Oh-High-Lights IV

There was plenty of heat in Libby Bowl Sunday June 9th as the 63rd Music Fest wrapped up, and a lot of it was happening onstage. Things got off to a humorous start with William Walton’s “Facade – An Entertainment,” a meticulously crafted bit of fluff based on an eccentric series of poems titled “Facade” by Edith Sitwell, who commissioned him to write musical accompaniments. This bit of tom-foolery ended with some more serious Tom-foolery as Barbara Hannigan and all in the bowl paid homage to long-time Artistic Director Tom Morris, who is retiring after this Festival.
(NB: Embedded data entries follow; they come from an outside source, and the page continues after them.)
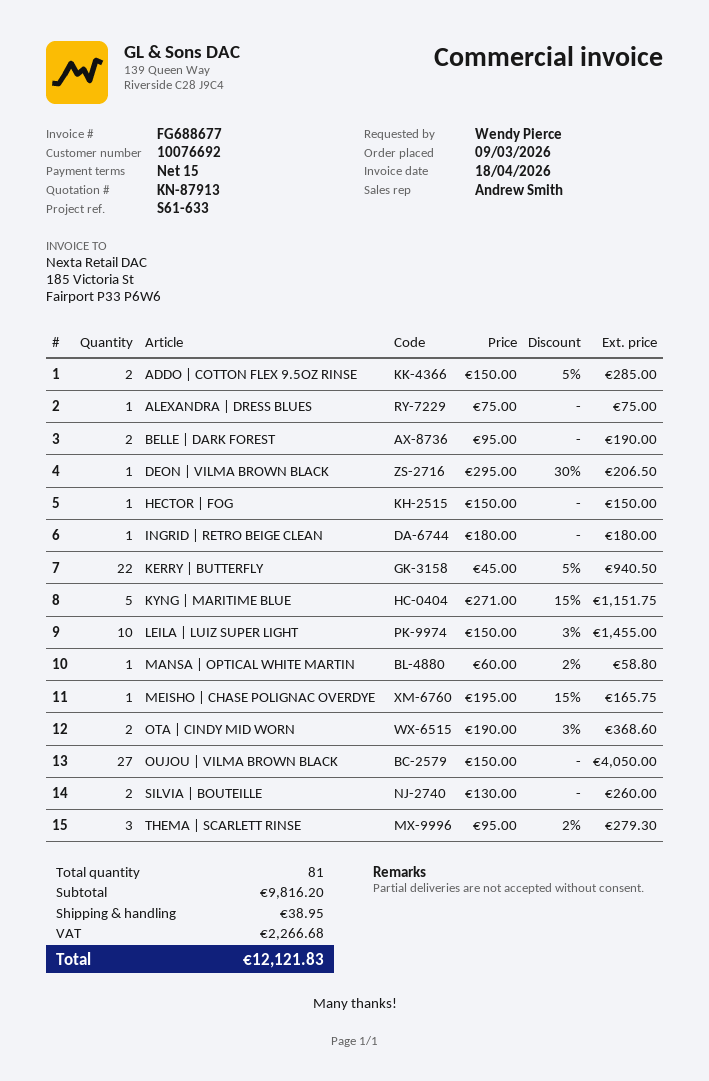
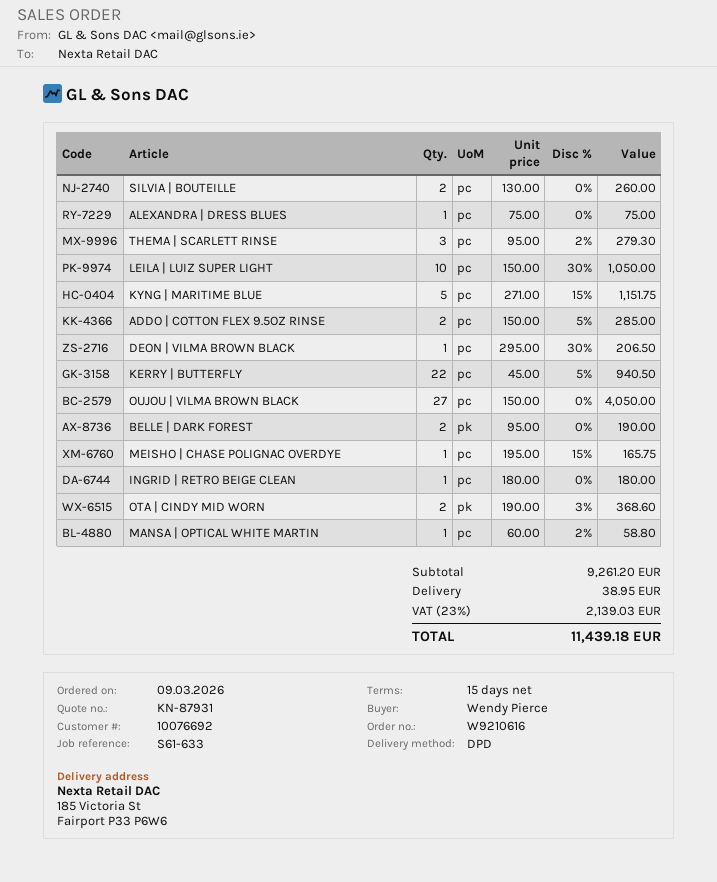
quote number: KN-87913 -> KN-87931
HECTOR | FOG: 1 x 150.00 = 150.00 -> none
LEILA | LUIZ SUPER LIGHT: 10 x 150.00 - 3% = 1455.00 -> 10 x 150.00 - 30% = 1050.00
subtotal: 9816.20 -> 9261.20
tax: 2266.68 -> 2139.03
total: 12121.83 -> 11439.18

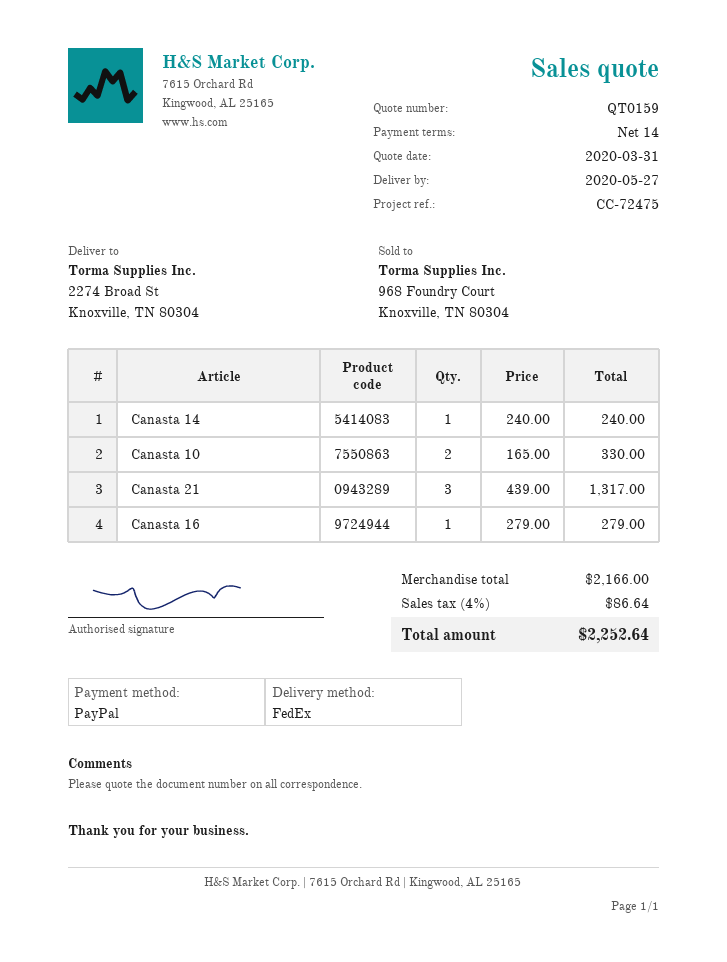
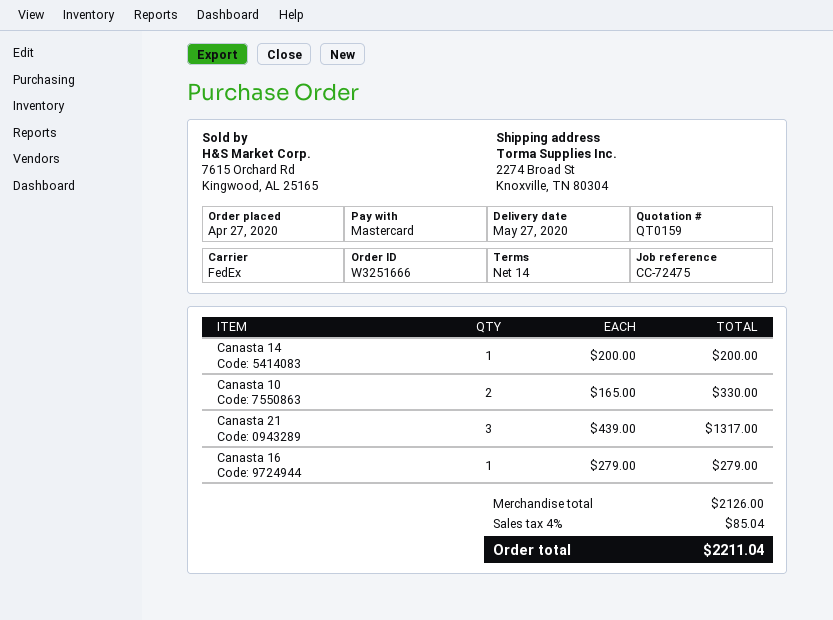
payment method: PayPal -> Mastercard
Canasta 14: 1 x 240.00 = 240.00 -> 1 x 200.00 = 200.00
subtotal: 2166.00 -> 2126.00
tax: 4% = 86.64 -> 4% = 85.04
total: 2252.64 -> 2211.04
Returning to some more serious musical fare, Terry Riley’s “In C” followed, as all this year’s instrumentalists filled the stage for this, the first “minimalist” composition, and precursor to a whole musical movement. It was a freewheeling sort of one note samba, at least for the marimba which maintains unwavering repetitions of C and necessitated 3 different percussionists taking turns so their arms wouldn’t fall off. The rest of the orchestra was free to improvise, creating interlocking patterns and tonalities and getting louder and softer at times as dictated by the dynamics within the group, moving spontaneously like a big flock of birds while the insistent C on the Marimba was the only constant, sort of like a beating communal heart.

 

The last concert of the day was also light-hearted, and celebratory, taking listeners from Stravinsky’s genre- and time-jumping “Pulcinella” to Hayden’s Symphony No. 49 “La Passione” to Barbara Hannigan’s incomparably conducted and sung “Girl Crazy Suite” by George Gershwin, arranged by Bill Elliot. The Festival closed on the wholly appropriate “I Got Rhythm” for a triumphal end to another eclectic and rousing 4 days and three nights of ecstatic music making. Who could ask for anything more?